Why it matters for you
A Quality Score improvement from 5 to 9 can reduce your cost per click by over 40% while improving your ad position. Optimising for Quality Score is often the single most impactful lever for reducing Google Ads spend while increasing results.
A search query is the exact word or phrase a user types into Google (or another search engine) when looking for information. It is subtly different from a 'keyword' — a keyword is what you target in your SEO or ads strategy, while a query is what the user actually typed. The same intent can produce thousands of different query variations.
Real-world example
If your keyword is 'web designer London', actual user queries might include 'best web designer in London', 'affordable website design London', 'who builds websites in London' — all expressing the same intent with different phrasing.
Why it matters for you
Analysing your actual search queries in Google Search Console reveals exactly what language your customers use. This data is invaluable for refining your content, targeting new keywords, and understanding the true intent behind your traffic.
Content quality refers to the overall value, depth, accuracy, and trustworthiness of a piece of content as assessed by users and search engines. Google's Quality Rater Guidelines define quality through E-E-A-T: Experience, Expertise, Authoritativeness, and Trustworthiness — four dimensions that directly influence rankings.
Real-world example
A 3,000-word guide on "how to choose a mortgage broker" written by a certified financial adviser, with original case studies and cited sources, scores far higher on quality signals than a 300-word generic blog post with no author.
Why it matters for you
High-quality content earns more links, ranks higher, and converts better. Regularly auditing your existing pages and upgrading the weakest ones is often the most cost-effective SEO investment available to any business.

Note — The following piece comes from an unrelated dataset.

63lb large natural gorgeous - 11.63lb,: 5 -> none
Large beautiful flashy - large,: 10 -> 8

A QR (Quick Response) code is a two-dimensional barcode that, when scanned with a smartphone camera, instantly directs the user to a URL, contact card, Wi-Fi network, or other digital destination. In digital marketing, QR codes bridge physical and digital touchpoints: printed on menus, business cards, packaging, posters, and shop windows, they enable instant phone-to-web navigation without typing any URL.
Real-world example
A restaurant prints a QR code on every table card linking to their Google review page. A separate QR code on their takeaway bags links to their loyalty app. A QR on the shop window links to their current menu and "Book a table" form. Each QR is tracked with UTM parameters so the restaurant knows exactly which physical location drives the most digital engagement.
Why it matters for you
QR codes have become the standard bridge between offline customer touchpoints and online conversions. Their adoption surged post-2020 and shows no signs of reversing. For any business with physical premises or print materials, QR codes are one of the cheapest, most versatile conversion tools available.

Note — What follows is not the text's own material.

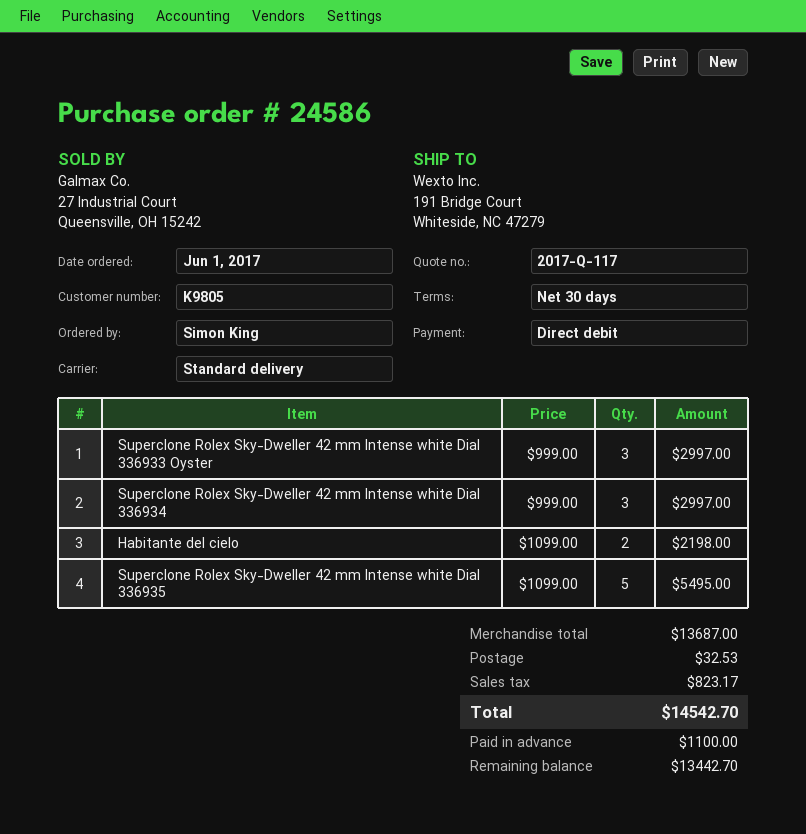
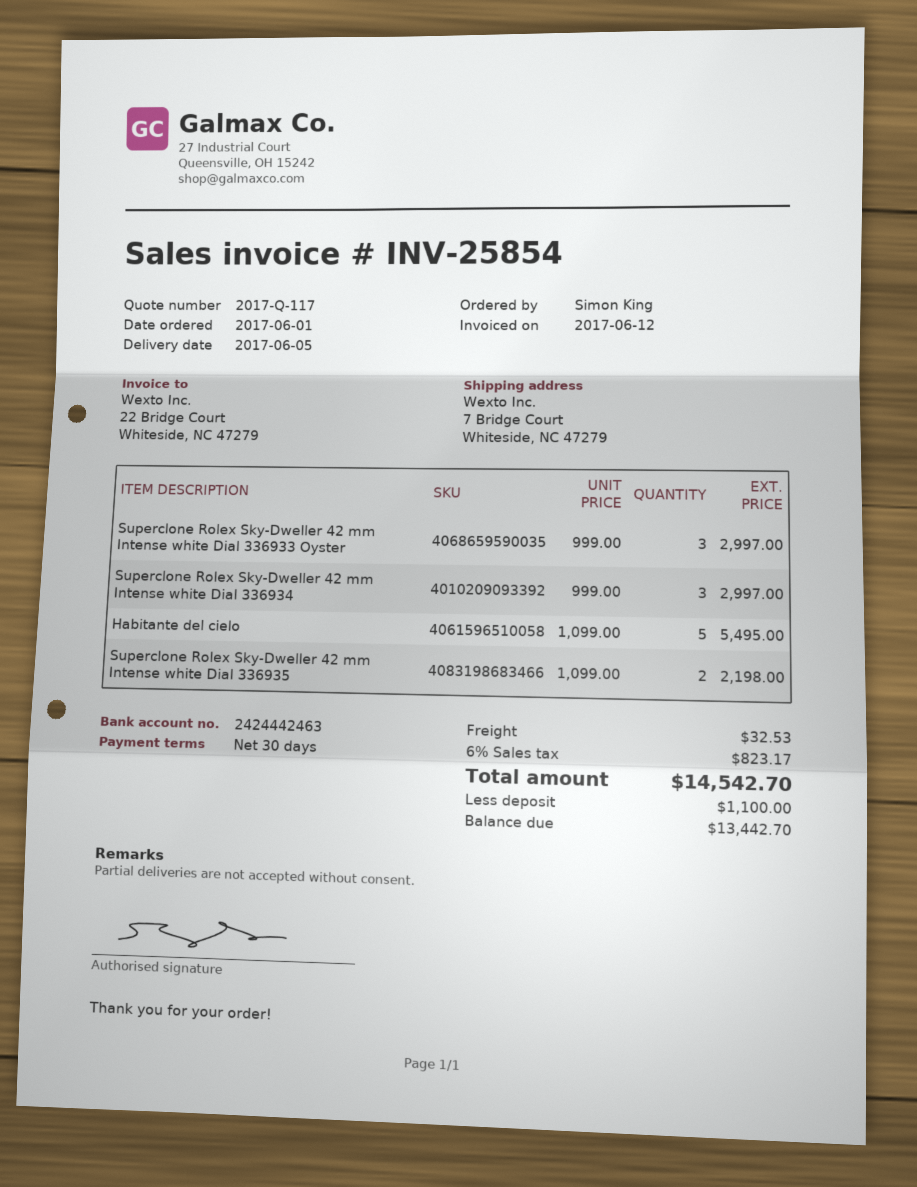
ship to: 191 Bridge Court, Whiteside, NC 47279 -> 7 Bridge Court, Whiteside, NC 47279
Habitante del cielo: 2 x 1099.00 = 2198.00 -> 5 x 1099.00 = 5495.00
Superclone Rolex Sky-Dweller 42 mm Intense white Dial 336935: 5 x 1099.00 = 5495.00 -> 2 x 1099.00 = 2198.00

An online survey or questionnaire is a structured set of questions delivered via a web form — used to gather customer feedback, conduct market research, qualify leads, or assess client needs before a consultation. Tools like Typeform, Google Forms, SurveyMonkey, and Tally embed directly into websites. Well-designed surveys improve both the data quality you collect and the lead qualification process before sales conversations.
Real-world example
A business coach adds a 5-question intake questionnaire to their booking page: "What is your current annual revenue?", "What is your biggest business challenge?", "How long have you been trading?" Clients who complete it arrive at consultations with context already shared — saving 20 minutes per call and dramatically increasing the quality of the conversation.
Why it matters for you
Questionnaires that qualify leads before contact save your team time on unproductive conversations and help you prepare better for those that are productive. They also signal professionalism — clients feel their needs are taken seriously before you've even spoken.

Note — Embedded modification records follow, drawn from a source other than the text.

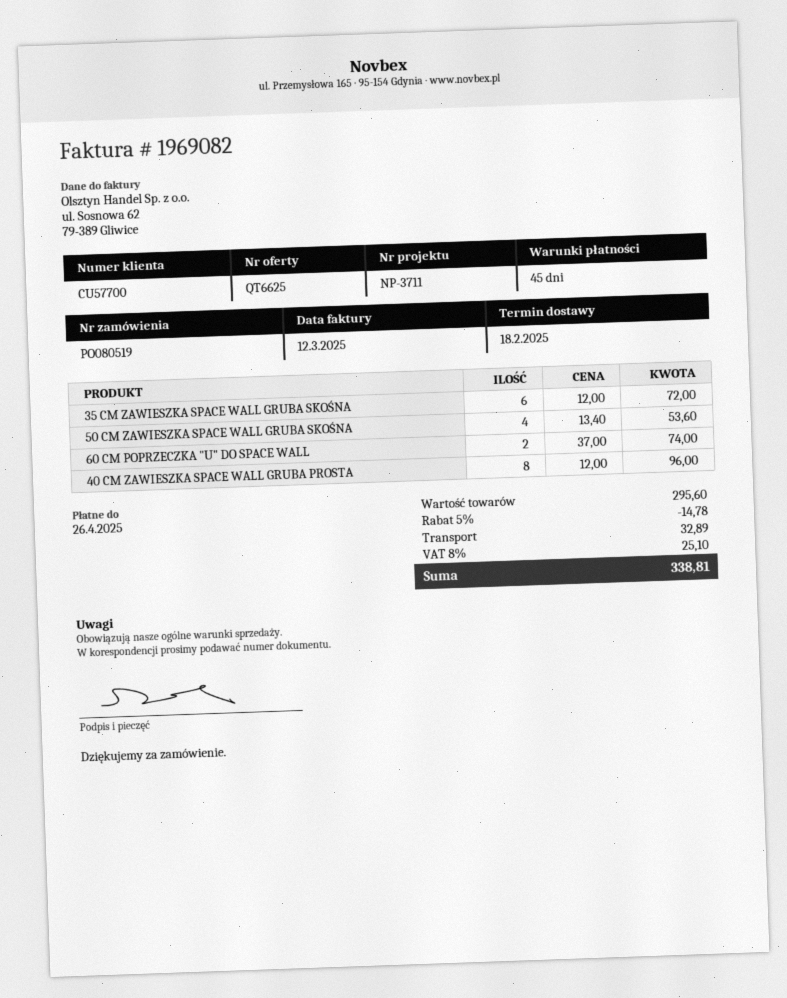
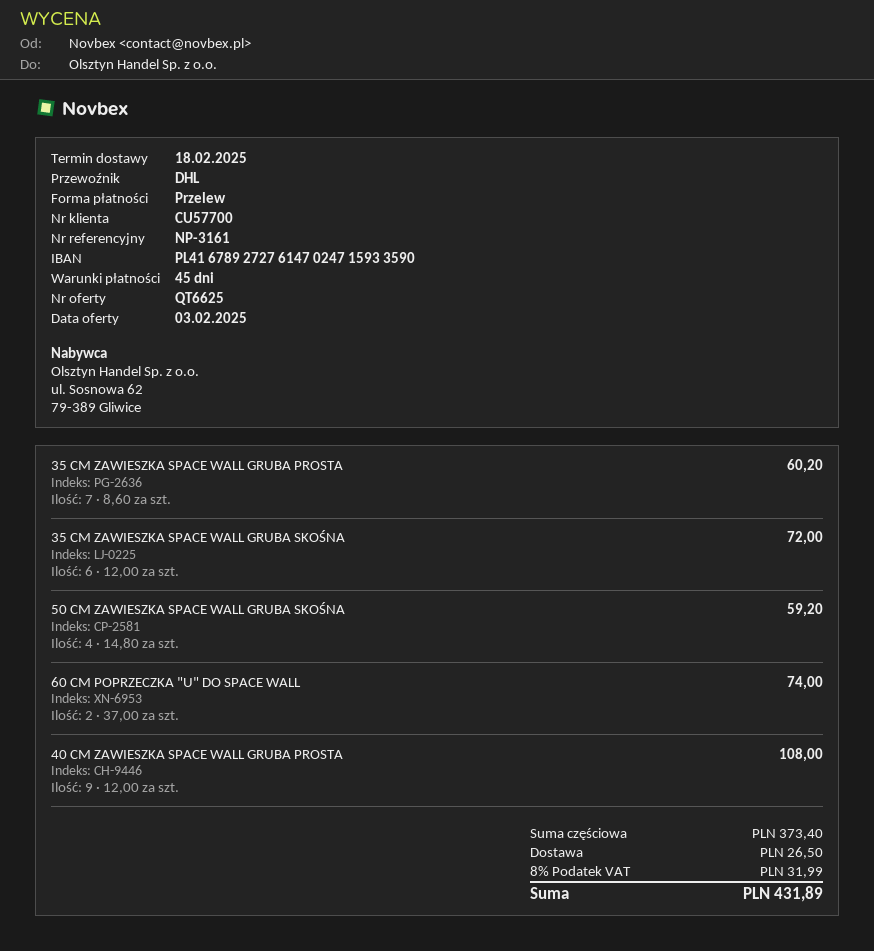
reference: NP-3711 -> NP-3161
50 CM ZAWIESZKA SPACE WALL GRUBA SKOŚNA: 4 x 13.40 = 53.60 -> 4 x 14.80 = 59.20
40 CM ZAWIESZKA SPACE WALL GRUBA PROSTA: 8 x 12.00 = 96.00 -> 9 x 12.00 = 108.00
35 CM ZAWIESZKA SPACE WALL GRUBA PROSTA: none -> 7 x 8.60 = 60.20
subtotal: 295.60 -> 373.40
discount: 5% = 14.78 -> none
shipping: 32.89 -> 26.50
tax: 8% = 25.10 -> 8% = 31.99
total: 338.81 -> 431.89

An SEO quick win is an optimisation that delivers meaningful, measurable improvement in search rankings or organic traffic within days or weeks — rather than the months typically required for link building or domain authority growth. Common quick wins include: adding missing meta descriptions, fixing broken internal links, optimising title tags, improving page load speed, adding structured data markup, and optimising existing high-traffic pages for featured snippets.
Real-world example
An audit reveals 43 pages on a solicitor's site with auto-generated meta descriptions. A copywriter rewrites them with compelling, keyword-rich 155-character descriptions over two days. Within 3 weeks, the average click-through rate from Google rises from 3.1% to 5.8% — a 87% increase in clicks from the same ranking positions, at no additional cost.
Why it matters for you
Before investing in long-term SEO campaigns, identifying and fixing quick wins delivers fast, visible results that justify further investment — and often reveal which optimisations have the highest ROI for your specific site and industry.